What to do: The copy you give must match the lines from the top of the data through the line containing "and school transition" exactly, and it must hold no pictures.

The records:
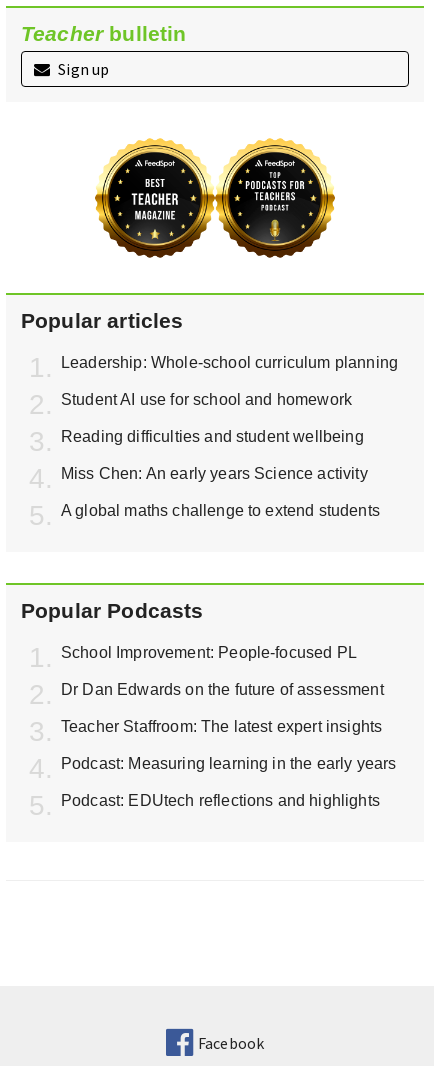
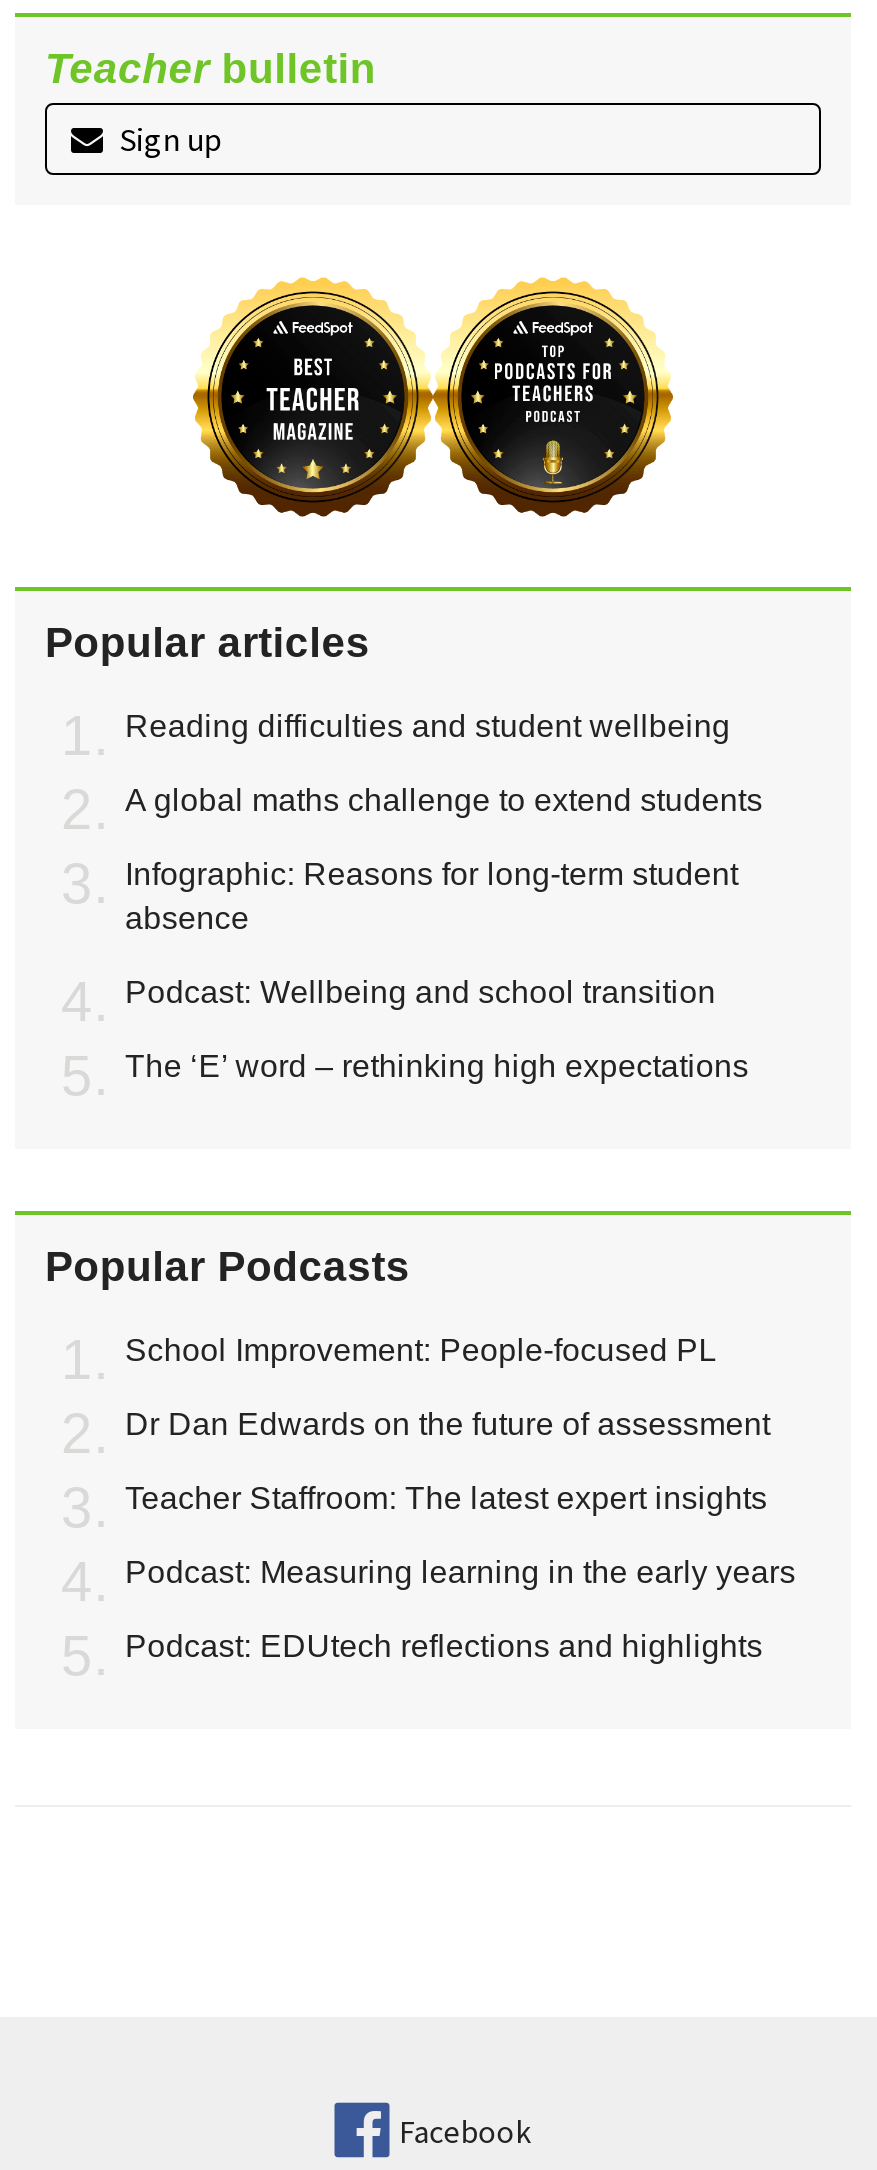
- Leadership: Whole-school curriculum planning
- Student AI use for school and homework

moved up: Reading difficulties and student wellbeing

- Miss Chen: An early years Science activity

moved up: A global maths challenge to extend students

+ Infographic: Reasons for long-term student
+ absence
+ Podcast: Wellbeing and school transition
+ The ‘E’ word – rethinking high expectations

Task answer:
- Leadership: Whole-school curriculum planning
- Student AI use for school and homework

moved up: Reading difficulties and student wellbeing

- Miss Chen: An early years Science activity

moved up: A global maths challenge to extend students

+ Infographic: Reasons for long-term student
+ absence
+ Podcast: Wellbeing and school transition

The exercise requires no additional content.